Closed hchauvin closed 6 years ago
Ok so I think now this is a non-problem.
My goal for dissociating the run from the invocation of reflow was to remove what I considered a single point of failure. Too bad if after two days of calculation your job dies because the controller died! However, the job itself is another single point of failure. So the best way to solve this might be to run two reflow instances on two different machines, so that two jobs are spun off on two different allocations. I don't how the details on how one job "wins" over the other if both succeeds, but it seems to work.
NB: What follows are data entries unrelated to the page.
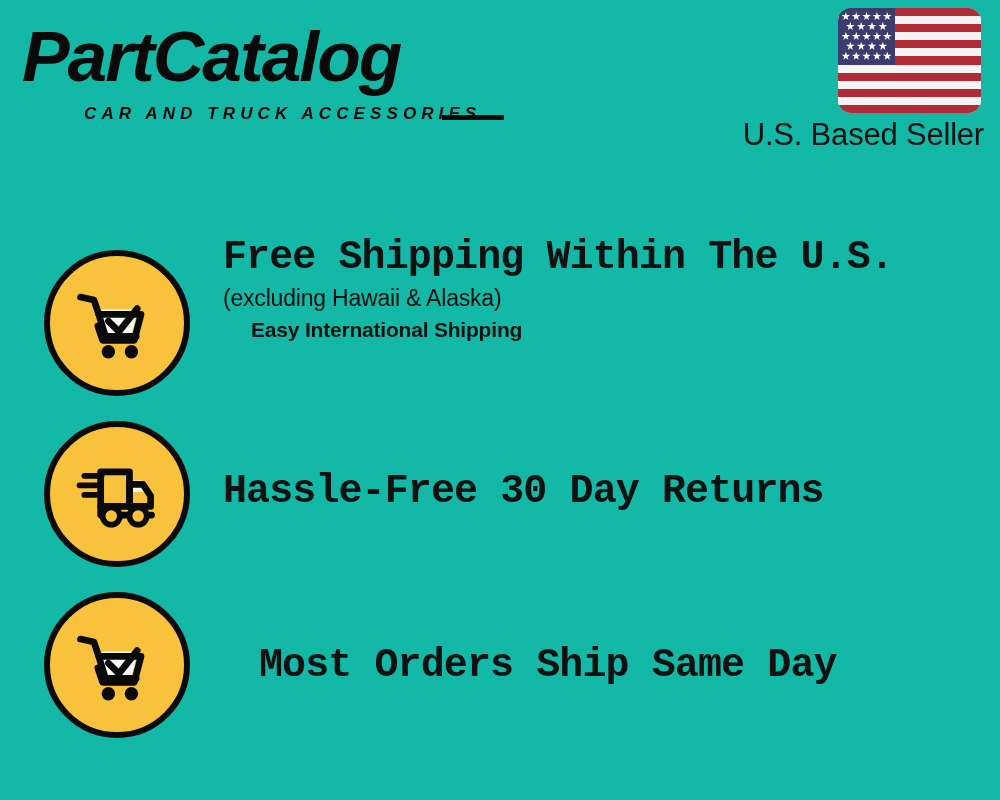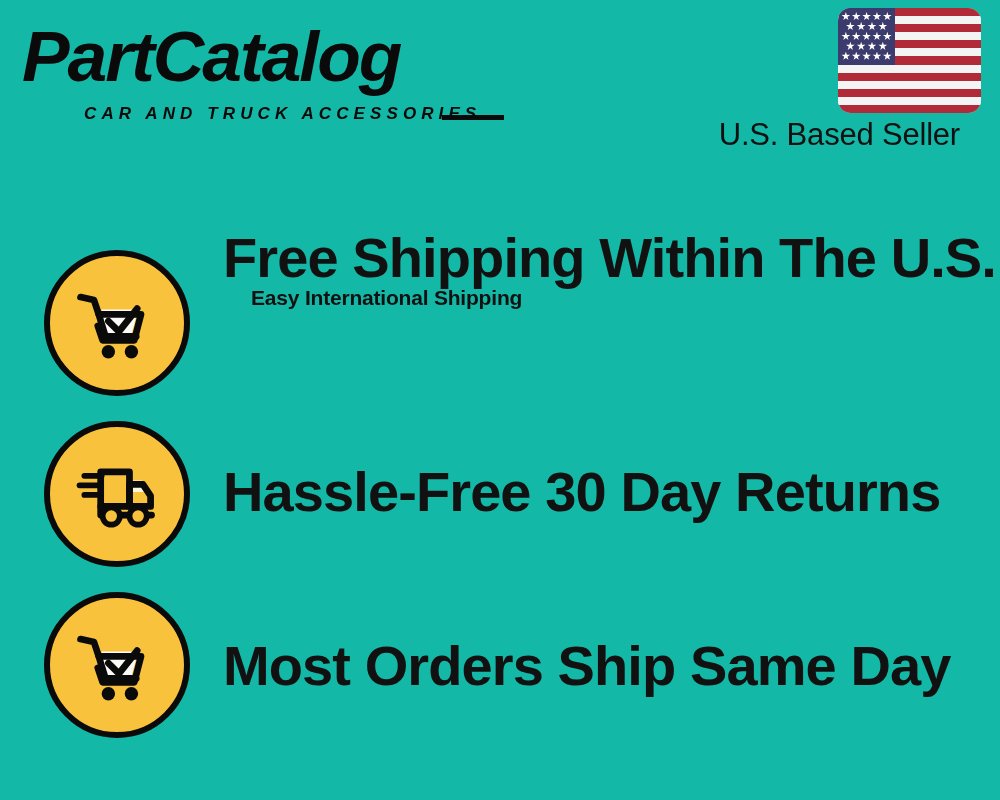"U.S. Based Seller" .seller-label { left: 704px -> 728px }
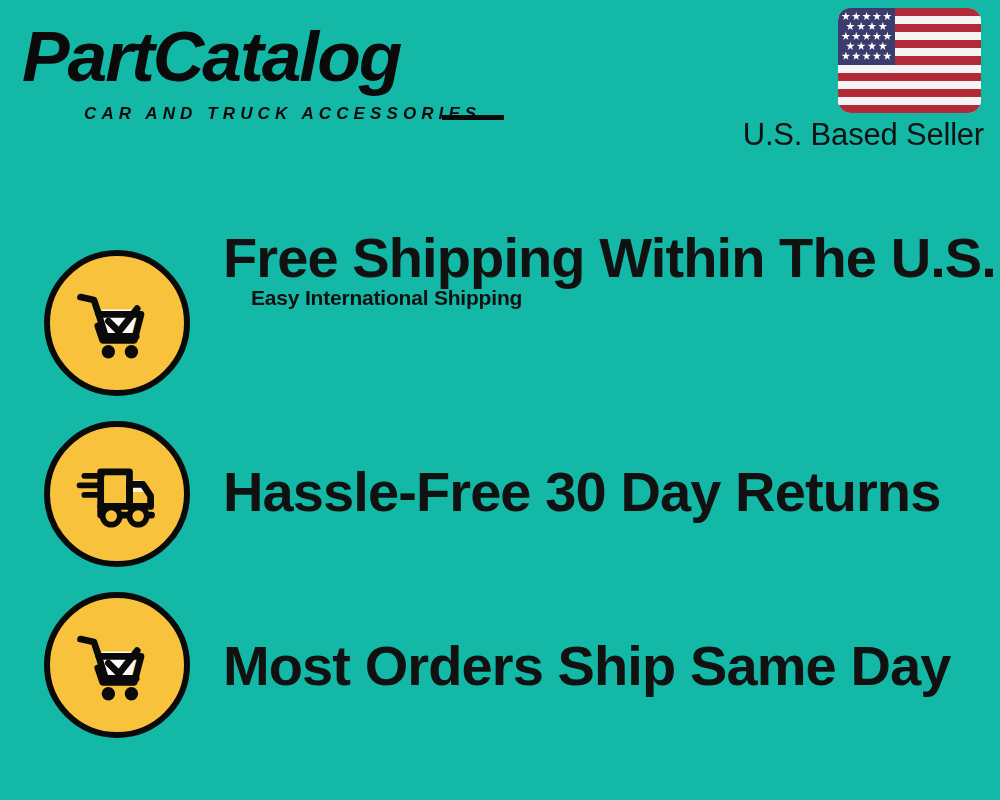"Free Shipping Within The U.S." .headline { font-family: Liberation Sans, sans-serif -> Liberation Mono, monospace; font-size: 56px -> 40px }
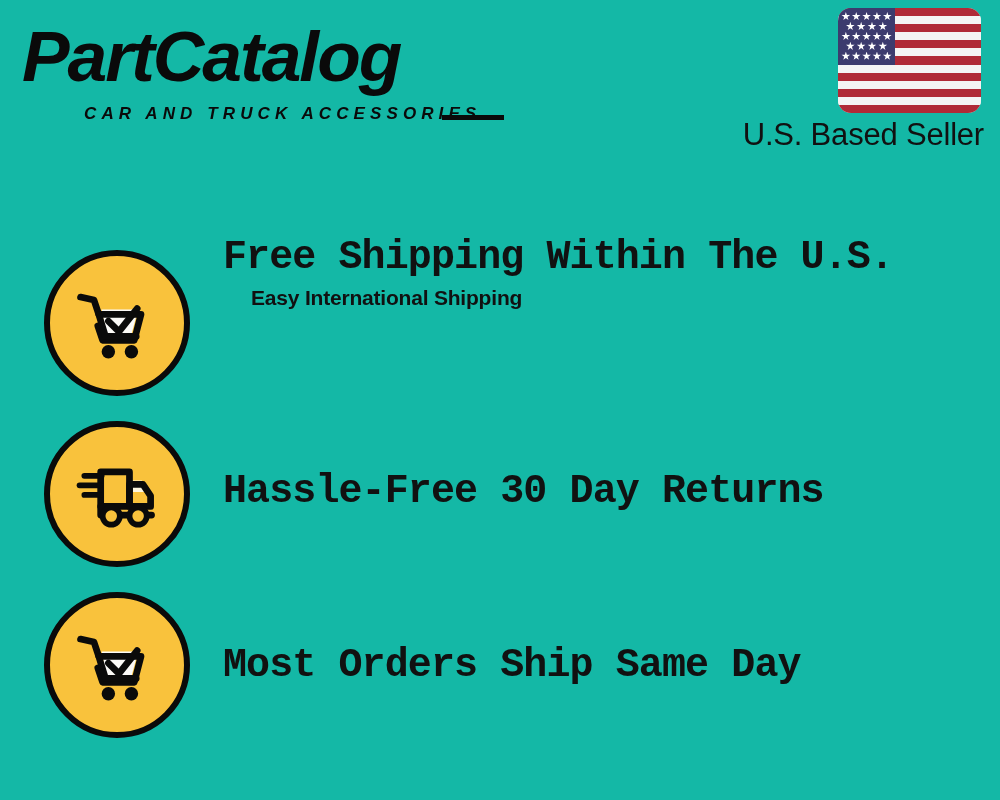"(excluding Hawaii & Alaska)" div.subline { html: none -> <div>(excluding Hawaii &amp; Alaska)</div> }
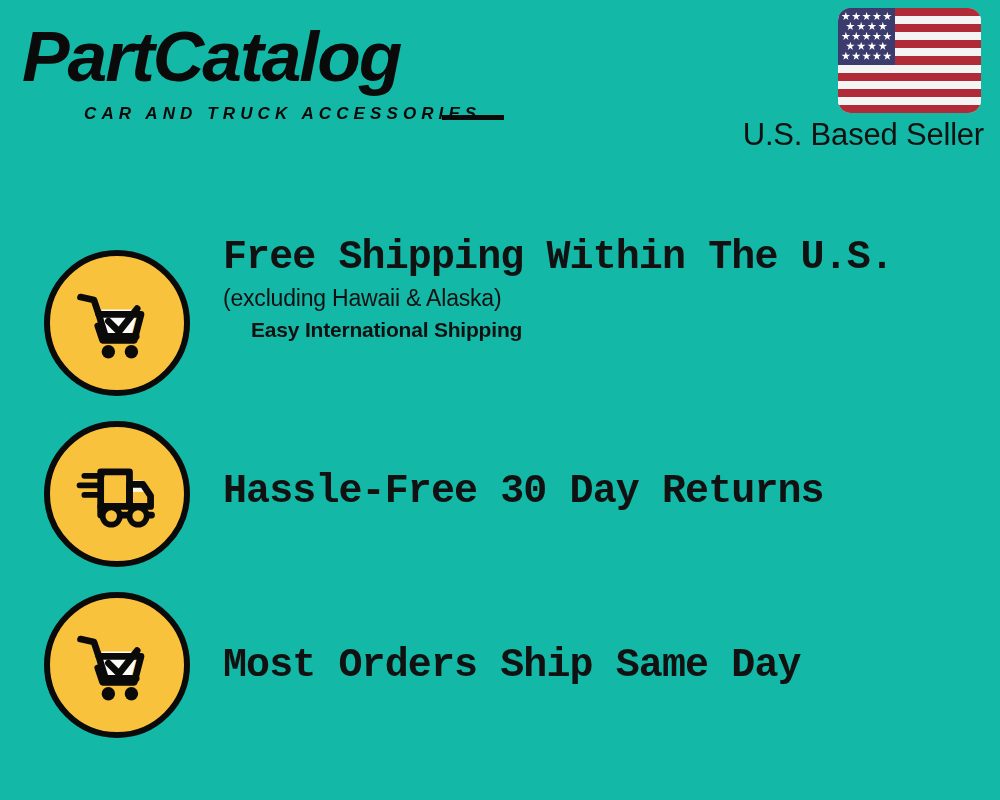"Most Orders Ship Same Day" #row-sameday .feature-text { margin-left: none -> 36px }
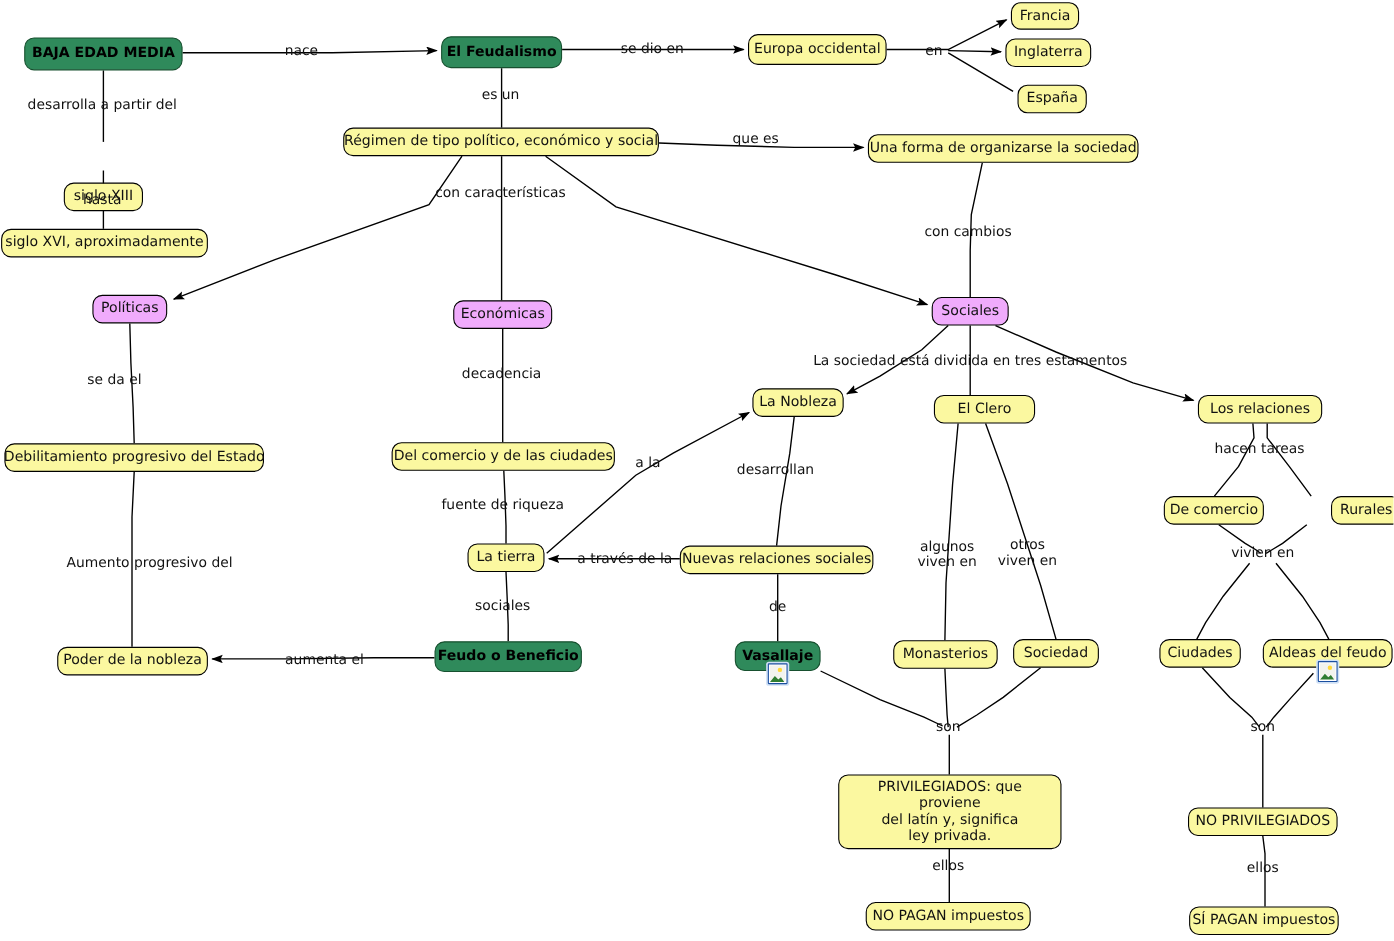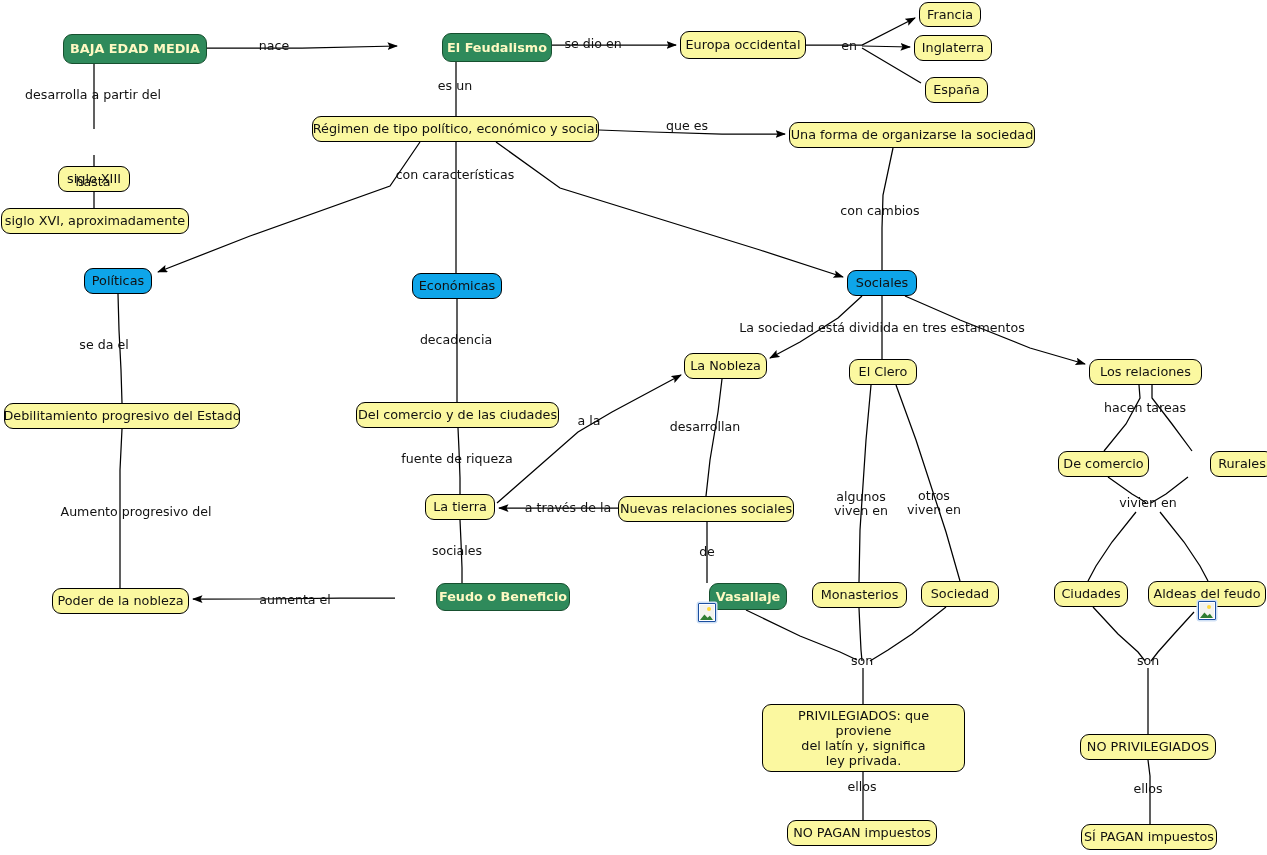"BAJA EDAD MEDIA" .node.green { color: #fef9c3 -> #000000; margin-left: 41px -> none }
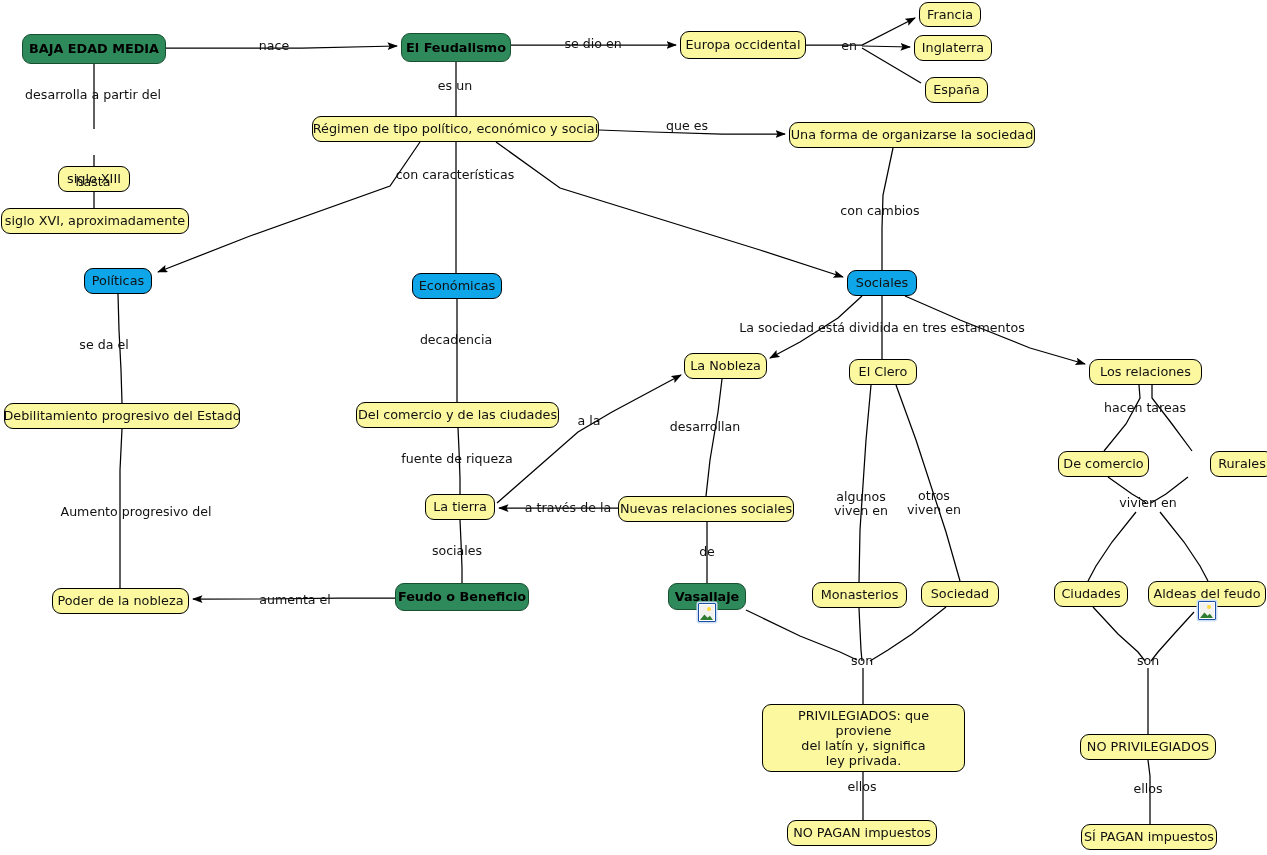"Políticas" .node.orange { background: #0ea5e9 -> #f0abfc }
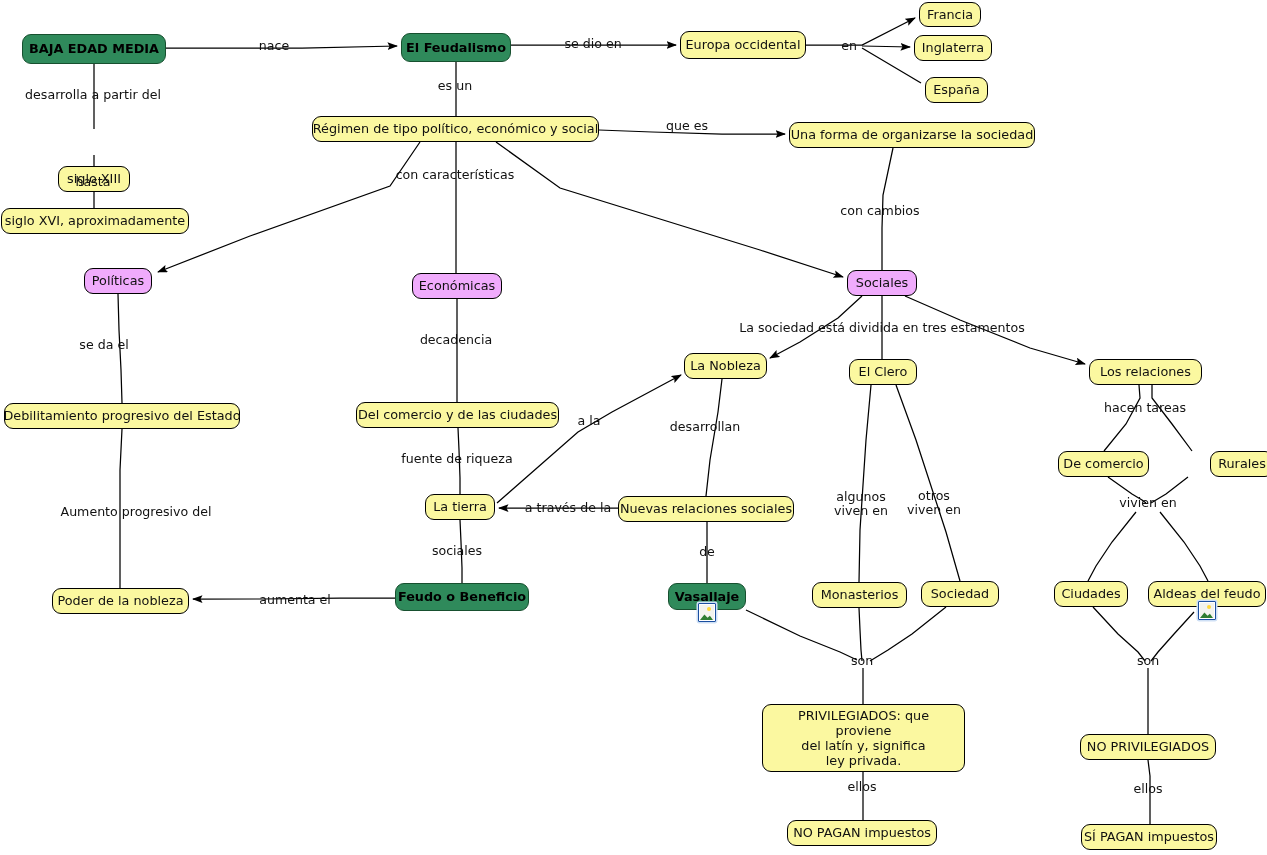"El Clero" div.node { width: 68px -> 92px }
Thank you for open sourcing this.
I have been playing with reflow a bit, and I want to give it a go. I understand that to keep things simple, the reflow command-line tool is only an interpreter running in the foreground. I am sure it is possible with what you have open sourced, but I have trouble finding out how to keep alive long-running execs, partly because I am not clear on what allocs, runs and execs exactly are and how they are persisted across sessions.
I have jobs that might take two days to run. To allow that, the first thing I did, with what you open sourced, is to run reflow as a systemd unit. This way, reflow is kept alive unless 1) there is an error in the workflow (if I understand correctly, there is no "--keep_going" as of option today), 2) reflow itself panics, 3) there is not enough resource for the reflow tool to run properly. The problem I have is that when reflow restarts, the ongoing execs are replaced with new execs and collected after a while.
Given the system in place, I'm sure that a very simple workaround exists. It must revolve around what allocs, runs and execs exactly are and how they are persisted across sessions. However, the solution eludes me. I have tried to no avail: 1) to reuse the allocation with "reflow run --alloc". 2) to hack in a --run-id argument to "reflow run" to reuse the run ID.
Thank you again for this work.